Directions for this task: Gather all lines from the material that contain "width".

** Opening Data to process block **

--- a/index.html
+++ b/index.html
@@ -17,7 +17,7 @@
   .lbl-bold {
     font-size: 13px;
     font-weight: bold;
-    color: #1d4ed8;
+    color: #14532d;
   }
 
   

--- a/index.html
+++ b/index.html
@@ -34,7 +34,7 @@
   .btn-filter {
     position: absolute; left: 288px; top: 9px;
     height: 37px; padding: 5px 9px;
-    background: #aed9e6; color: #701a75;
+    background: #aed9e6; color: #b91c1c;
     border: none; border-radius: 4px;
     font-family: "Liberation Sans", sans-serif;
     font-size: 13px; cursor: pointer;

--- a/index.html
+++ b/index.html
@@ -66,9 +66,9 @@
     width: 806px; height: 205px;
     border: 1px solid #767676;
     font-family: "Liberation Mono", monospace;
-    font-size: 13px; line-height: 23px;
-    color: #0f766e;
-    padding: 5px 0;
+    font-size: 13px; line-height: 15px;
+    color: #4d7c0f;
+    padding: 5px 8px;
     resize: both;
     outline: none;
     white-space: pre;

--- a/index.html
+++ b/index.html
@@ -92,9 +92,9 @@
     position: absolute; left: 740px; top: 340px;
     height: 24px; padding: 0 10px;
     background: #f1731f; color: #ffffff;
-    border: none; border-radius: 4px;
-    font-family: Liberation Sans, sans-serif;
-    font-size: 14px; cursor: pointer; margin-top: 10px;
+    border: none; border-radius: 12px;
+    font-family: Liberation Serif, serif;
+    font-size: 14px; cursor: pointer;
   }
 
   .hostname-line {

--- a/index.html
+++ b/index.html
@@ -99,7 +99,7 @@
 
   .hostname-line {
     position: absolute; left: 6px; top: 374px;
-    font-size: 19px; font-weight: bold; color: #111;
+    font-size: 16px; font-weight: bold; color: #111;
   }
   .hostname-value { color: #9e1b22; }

** Closing Data to process block **
** Opening Data to process block **

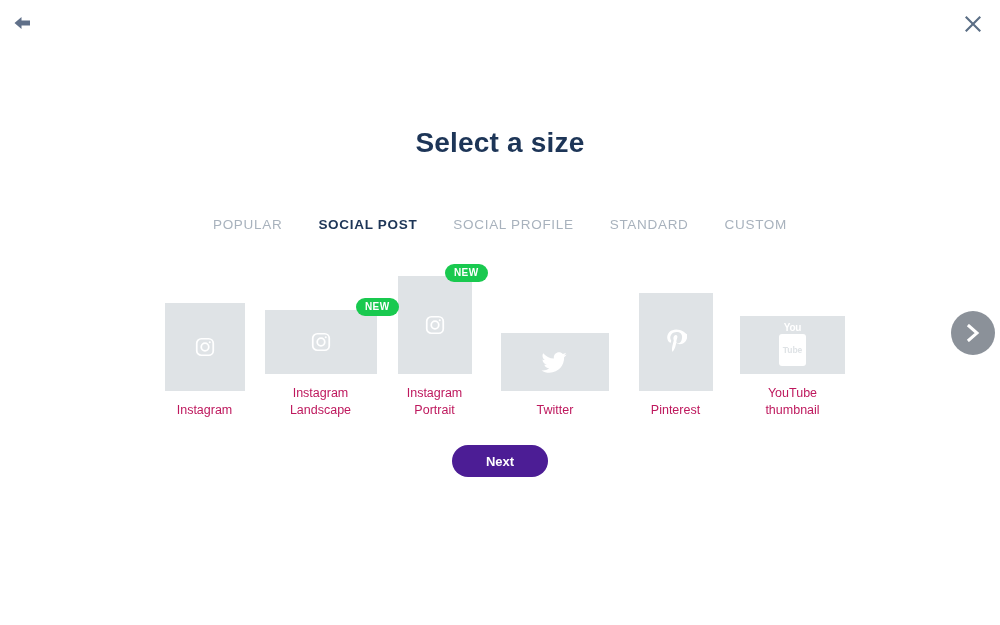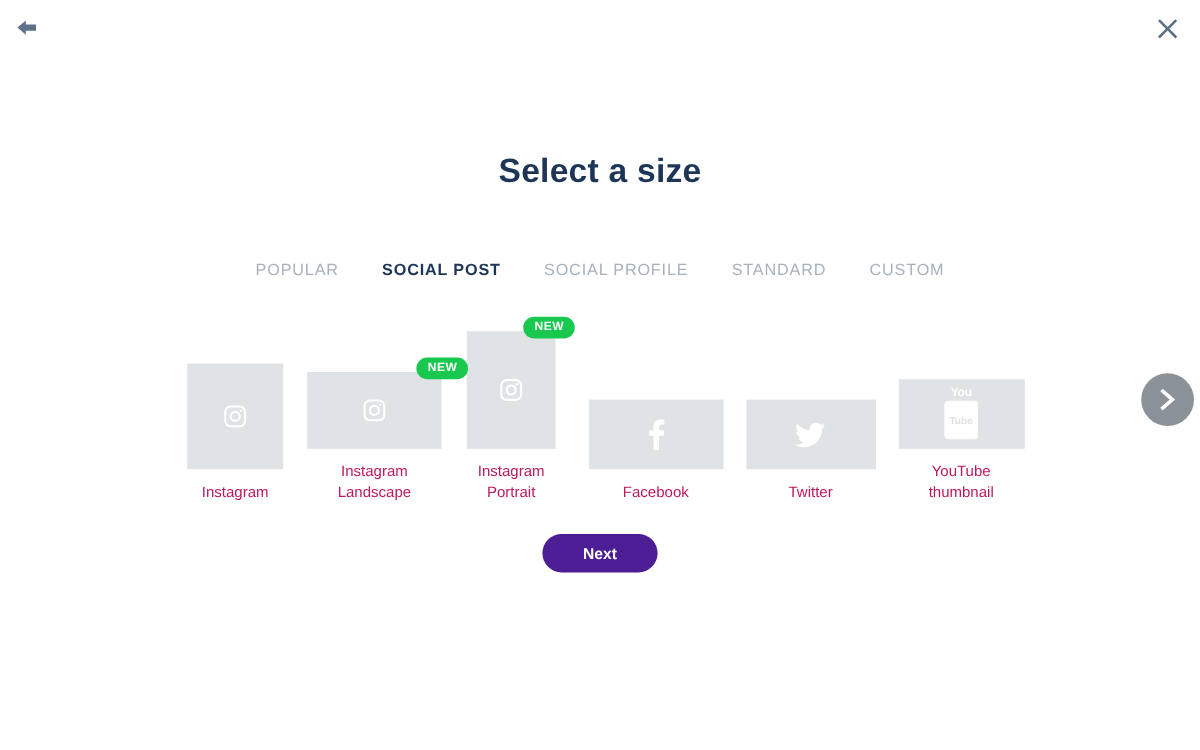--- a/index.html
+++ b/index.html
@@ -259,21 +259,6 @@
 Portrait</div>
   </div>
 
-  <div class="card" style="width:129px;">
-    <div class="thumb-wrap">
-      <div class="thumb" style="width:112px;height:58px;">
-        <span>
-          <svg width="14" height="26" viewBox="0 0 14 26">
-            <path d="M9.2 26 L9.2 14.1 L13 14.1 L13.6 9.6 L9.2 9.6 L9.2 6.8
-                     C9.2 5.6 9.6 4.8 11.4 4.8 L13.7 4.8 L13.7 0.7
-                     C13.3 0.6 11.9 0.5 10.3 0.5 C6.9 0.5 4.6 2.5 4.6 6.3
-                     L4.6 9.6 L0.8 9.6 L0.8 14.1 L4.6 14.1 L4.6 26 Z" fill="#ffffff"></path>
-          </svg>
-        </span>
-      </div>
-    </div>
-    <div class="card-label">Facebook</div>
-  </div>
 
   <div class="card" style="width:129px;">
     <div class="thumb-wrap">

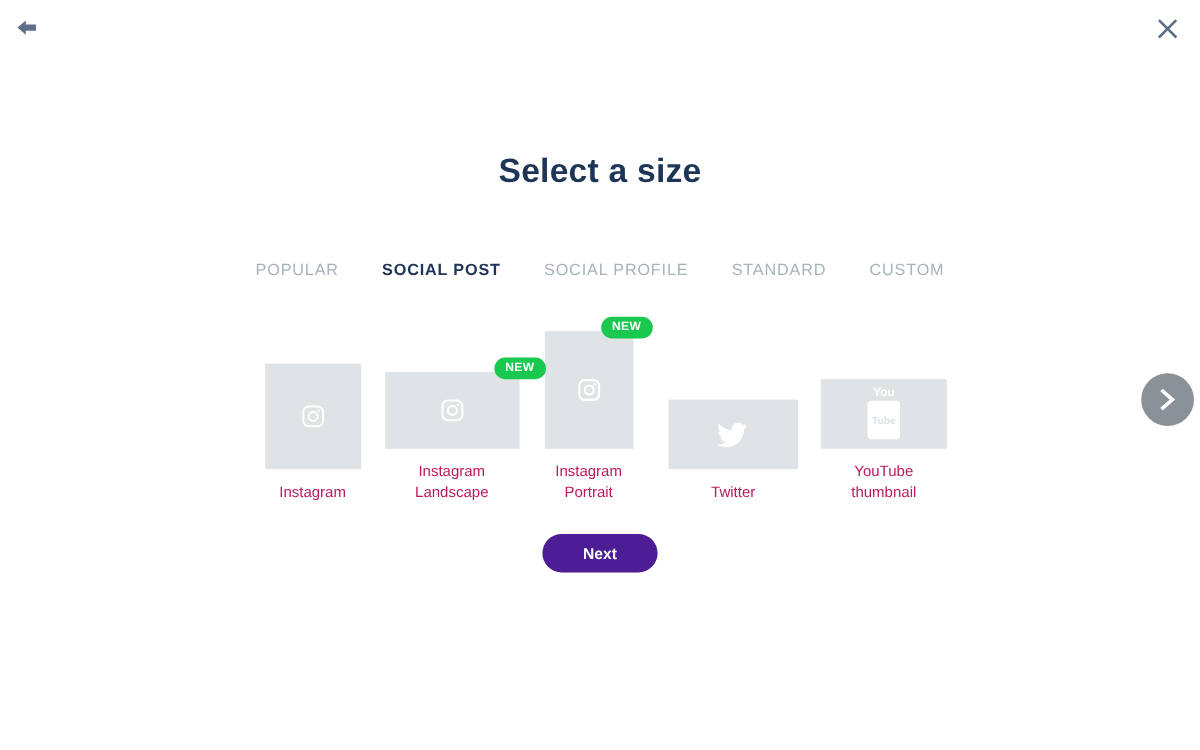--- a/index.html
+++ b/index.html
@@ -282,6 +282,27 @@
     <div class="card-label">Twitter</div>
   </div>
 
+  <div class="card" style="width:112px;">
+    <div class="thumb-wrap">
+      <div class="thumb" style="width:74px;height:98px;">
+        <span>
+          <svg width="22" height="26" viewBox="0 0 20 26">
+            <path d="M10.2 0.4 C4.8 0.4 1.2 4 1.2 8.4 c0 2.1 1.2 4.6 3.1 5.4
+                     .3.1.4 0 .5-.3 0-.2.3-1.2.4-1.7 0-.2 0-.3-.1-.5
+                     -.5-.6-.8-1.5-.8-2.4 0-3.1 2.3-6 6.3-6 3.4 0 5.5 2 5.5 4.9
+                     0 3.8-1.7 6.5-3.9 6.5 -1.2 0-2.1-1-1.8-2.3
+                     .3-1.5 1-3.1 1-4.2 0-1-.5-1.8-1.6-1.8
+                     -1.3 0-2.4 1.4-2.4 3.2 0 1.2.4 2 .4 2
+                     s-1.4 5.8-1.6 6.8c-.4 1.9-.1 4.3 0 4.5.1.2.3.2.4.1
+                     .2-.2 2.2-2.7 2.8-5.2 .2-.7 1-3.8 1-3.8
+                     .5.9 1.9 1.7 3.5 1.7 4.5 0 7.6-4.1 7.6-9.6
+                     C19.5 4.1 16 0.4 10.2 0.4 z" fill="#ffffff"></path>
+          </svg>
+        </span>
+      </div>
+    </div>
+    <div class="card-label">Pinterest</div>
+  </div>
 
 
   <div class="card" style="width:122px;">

** Closing Data to process block **

Expected answer:
     width: 806px; height: 205px;
-  <div class="card" style="width:129px;">
-      <div class="thumb" style="width:112px;height:58px;">
-          <svg width="14" height="26" viewBox="0 0 14 26">
   <div class="card" style="width:129px;">
+  <div class="card" style="width:112px;">
+      <div class="thumb" style="width:74px;height:98px;">
+          <svg width="22" height="26" viewBox="0 0 20 26">
   <div class="card" style="width:122px;">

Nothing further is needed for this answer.